Los limeños tendríamos que hacer un esfuerzo por revivir el carnaval de antaño de Lima, la de los corsos y disfraces, de los juegos de chisguetes de agua y talco perfumado, que prevaleció en nuestra capital entre las décadas de 1920 y 1940, y no esa versión de vandalismo y excesos que felizmente se ha ido extinguiendo con el transcurso de los años.

Es paradójico, por decir lo menos, que prácticamente todas las regiones del Perú tengan o mantengan sus carnavales como fecha festiva que celebra su identidad cultural y hasta étnica, pero que Lima, la capital del Perú, la ciudad principal, haya tenido que renunciar a esta fiesta porque fue capturada por las pandillas y los vándalos.

Ahí están el Carnaval Negro de Chincha, que se celebra por estos días, y que reafirma la cultura afroperuana, los carnavales de Cajamarca, Puno, Huaraz, etcétera, cada uno celebrando su tradición regional. Y, así, muchas otras ciudades. 

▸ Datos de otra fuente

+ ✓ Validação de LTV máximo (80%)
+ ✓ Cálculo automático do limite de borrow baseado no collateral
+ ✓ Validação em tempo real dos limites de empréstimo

Basta ingresar en la página web ytuqueplanes.com, de Promperú, para conocer todas las fiestas a escala nacional en
homenaje al rey Momo. De la capital solo figuran las festividades de Cajatambo, Obrajillo y Cañete, muy respetables, por cierto, pero que corresponden a las provincias de Lima. Pero, ¿y Lima metropolitana?

Carnaval de Leguía 

Por si no se recuerda, la capital peruana ya vivió una etapa de esplendor en la celebración de su carnaval, cuando el presidente Augusto B. Leguía institucionalizó la fiesta, en 1922, con corsos, carros alegóricos, reinas de belleza y tres feriados de por medio, como se celebra hasta ahora en Río de Janeiro. 

Lo criticable es que la fiesta incluía el onomástico del gobernante, el 19 de febrero. “Durante las primeras décadas del siglo XX, el carnaval empezó a ser concebido como elemento de identidad nacional. Ello contribuyó para que, con el inicio de la ‘Patria Nueva’ de Leguía (…), se estereotipara a los carnavales europeos, a través del desfile de carros alegóricos, batallas de lores y la exhibición de reinas de belleza, elegantemente vestidas, con finísimos y ricos trajes Pompadour”, comentaba nuestra revista Variedades en las ediciones de la época.

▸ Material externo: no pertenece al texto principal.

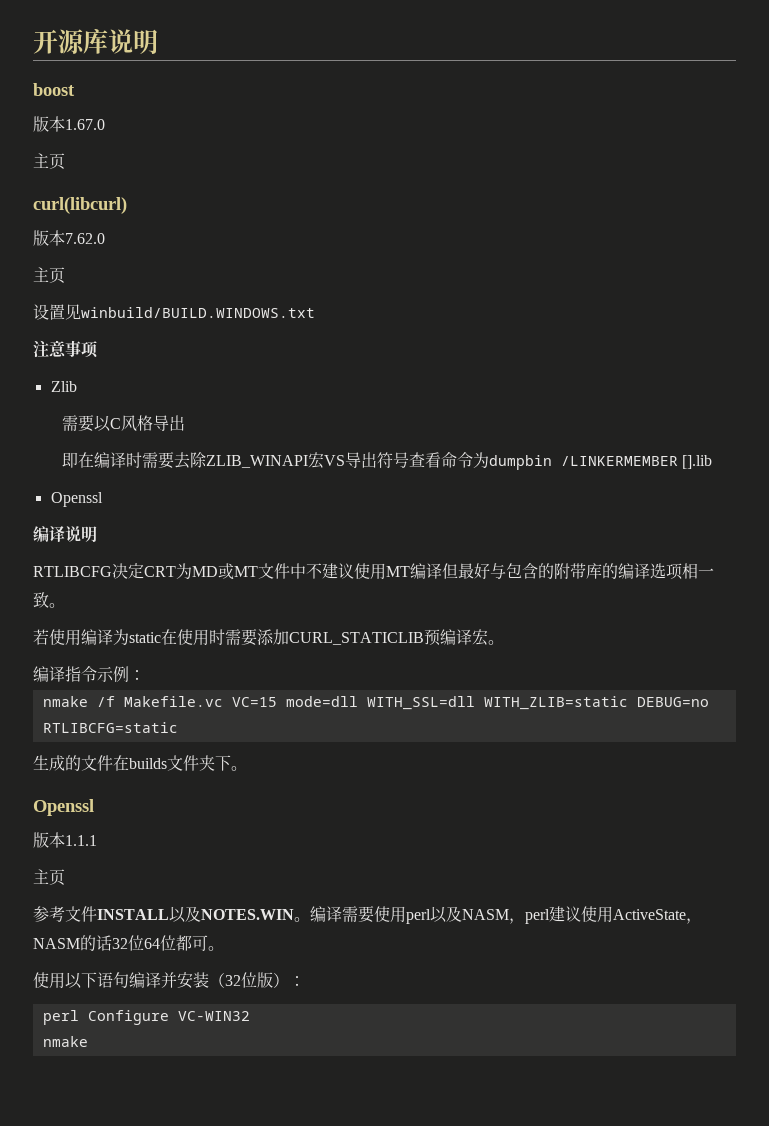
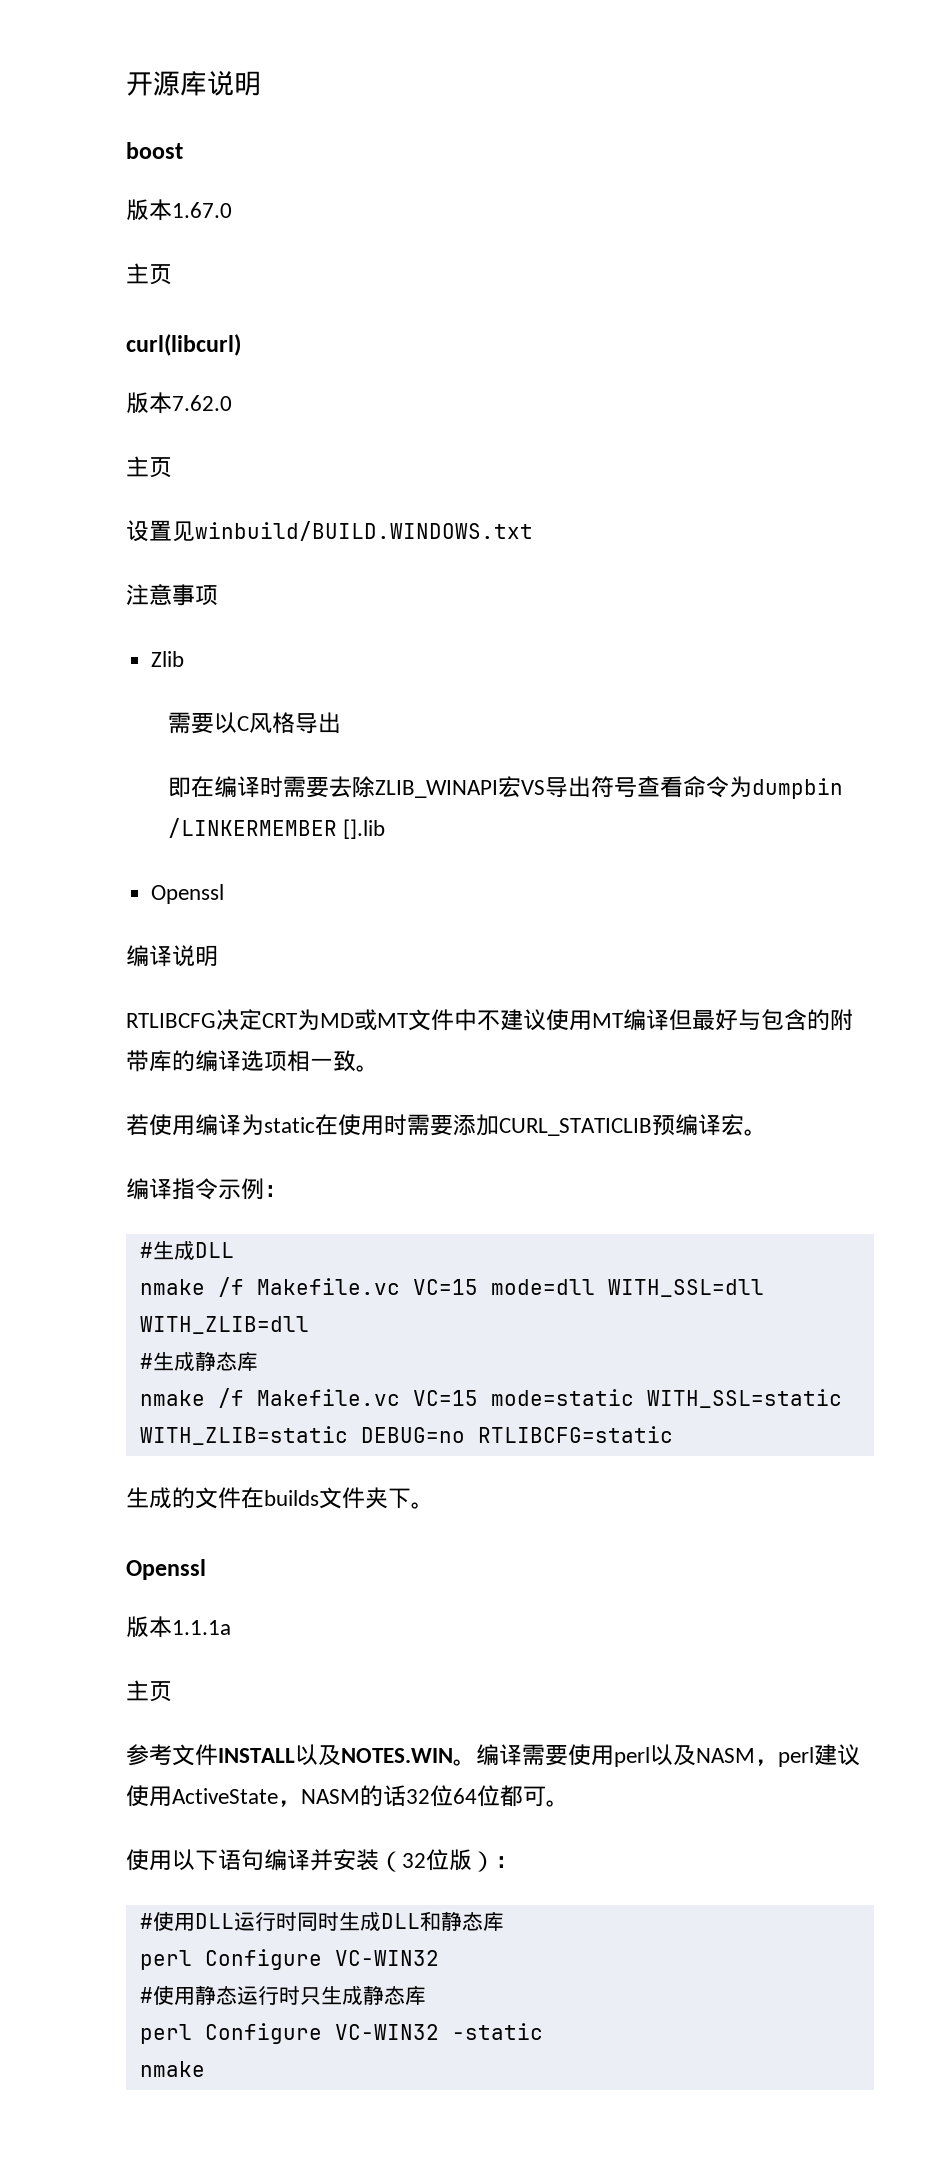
+ #生成DLL
- nmake /f Makefile.vc VC=15 mode=dll WITH_SSL=dll WITH_ZLIB=static DEBUG=no RTLIBCFG=static
+ nmake /f Makefile.vc VC=15 mode=dll WITH_SSL=dll WITH_ZLIB=dll
+ #生成静态库
+ nmake /f Makefile.vc VC=15 mode=static WITH_SSL=static WITH_ZLIB=static DEBUG=no RTLIBCFG=static
- 版本1.1.1
+ 版本1.1.1a
+ #使用DLL运行时同时生成DLL和静态库
  perl Configure VC-WIN32
+ #使用静态运行时只生成静态库
+ perl Configure VC-WIN32 -static

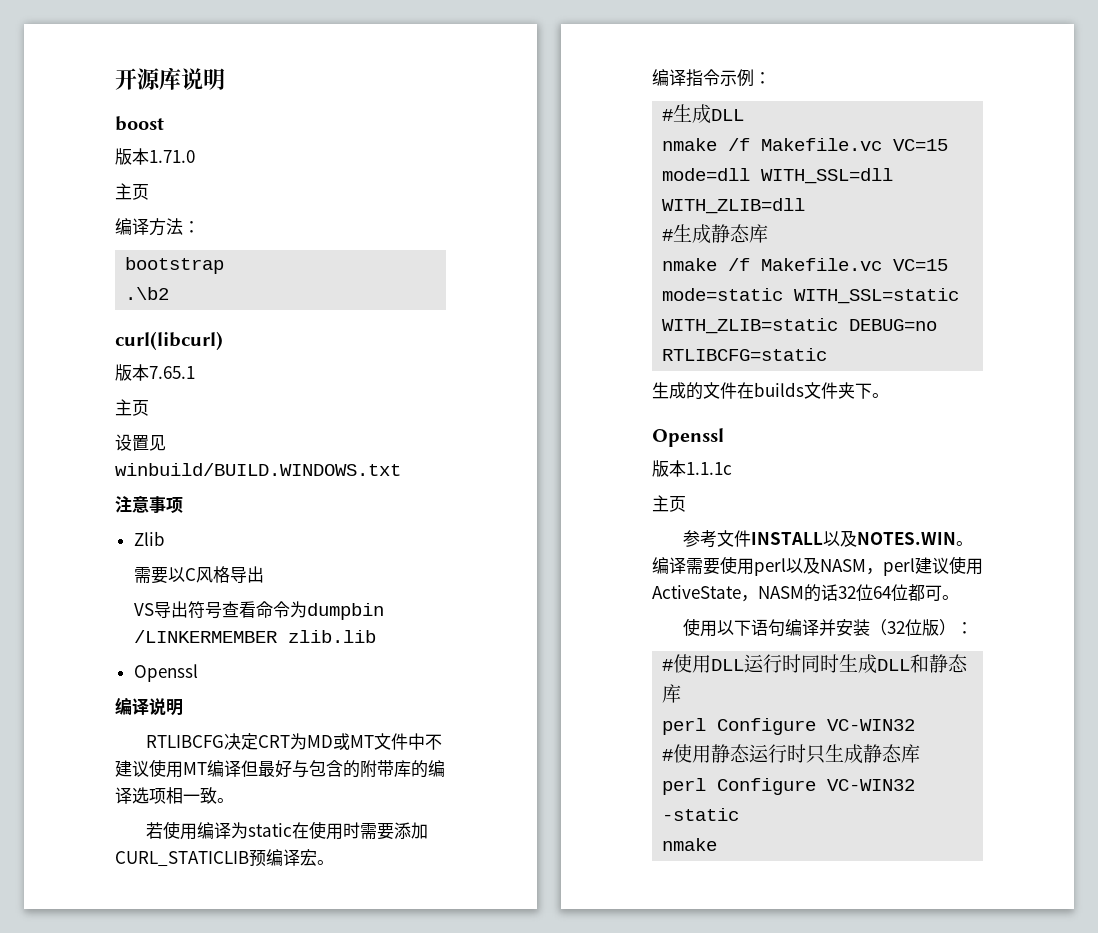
- 版本1.67.0
+ 版本1.71.0
  主页
+ 编译方法：
+ bootstrap
+ .\b2
- 版本7.62.0
+ 版本7.65.1
- 即在编译时需要去除ZLIB_WINAPI宏VS导出符号查看命令为dumpbin /LINKERMEMBER [].lib
+ VS导出符号查看命令为dumpbin /LINKERMEMBER zlib.lib
- 版本1.1.1a
+ 版本1.1.1c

Las crónicas periodísticas de aquellos tiempos dan cuenta de que el desfile era abierto por el propio presidente Leguía, quien salía de Palacio de Gobierno en un auto descapotado. La fiesta finalizaba los miércoles de ceniza, con el tradicional viaje a La Punta o Chorrillos, donde había corrida de novillos, carreras de burros, el palo encebado, el entierro de Ño Carnavalón y, por supuesto, la misa que iniciaba la Semana Santa.

La era de Prado 

Curiosamente, el carnaval de Leguía vino a reemplazar una fiesta muy popular en Lima, festiva y jaranera, que celebraban por separado todas las clases sociales. Y si bien incluía agua y talco, el ‘agasajo’ a las víctimas, no llegaba a los niveles de violencia que adquirió después. 


En 1958, el gobierno de Manuel Prado prohibió el juego de carnaval en las calles, canceló los corsos y los feriados del Oncenio y redujo la fiesta solo a los domingos de febrero.

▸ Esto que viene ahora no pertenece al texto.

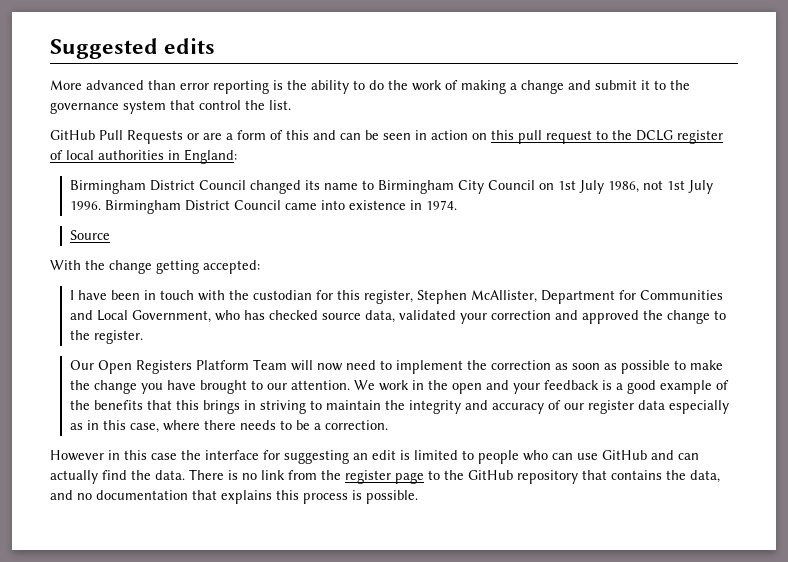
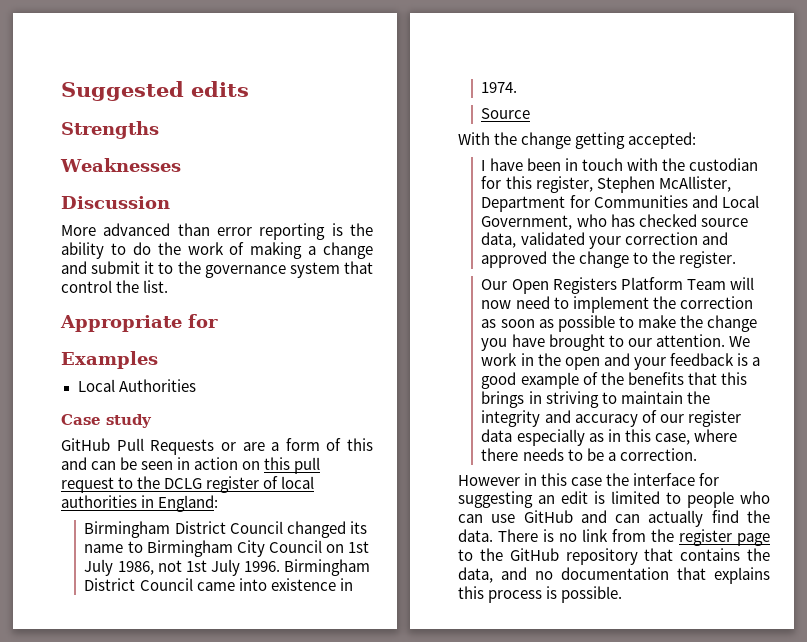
+ Strengths
+ Weaknesses
+ Discussion
+ Appropriate for
+ Examples
+ Local Authorities
+ Case study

A partir de entonces, lentamente los carnavales han ido languideciendo, primero por represión de las autoridades,
debido a la violencia y el vandalismo que se desataban en las calles y que terminaban, muchas veces, con detenidos, heridos y hasta muertos.

A esto se sumaron las municipalidades distritales, con prohibiciones y multas a los que osaran salir a mojar a la gente. Y, ahora último, la escasez de agua en la capital durante el verano, que hace socialmente censurable que se gaste el agua en estos juegos.

El carnaval es una fiesta nacional –lo celebran la mayoría de regiones– y también una fiesta universal que en Sudamérica está presente en Brasil, Ecuador, Bolivia y otros países. Es importante que Lima también tenga el suyo, pero sin violencia.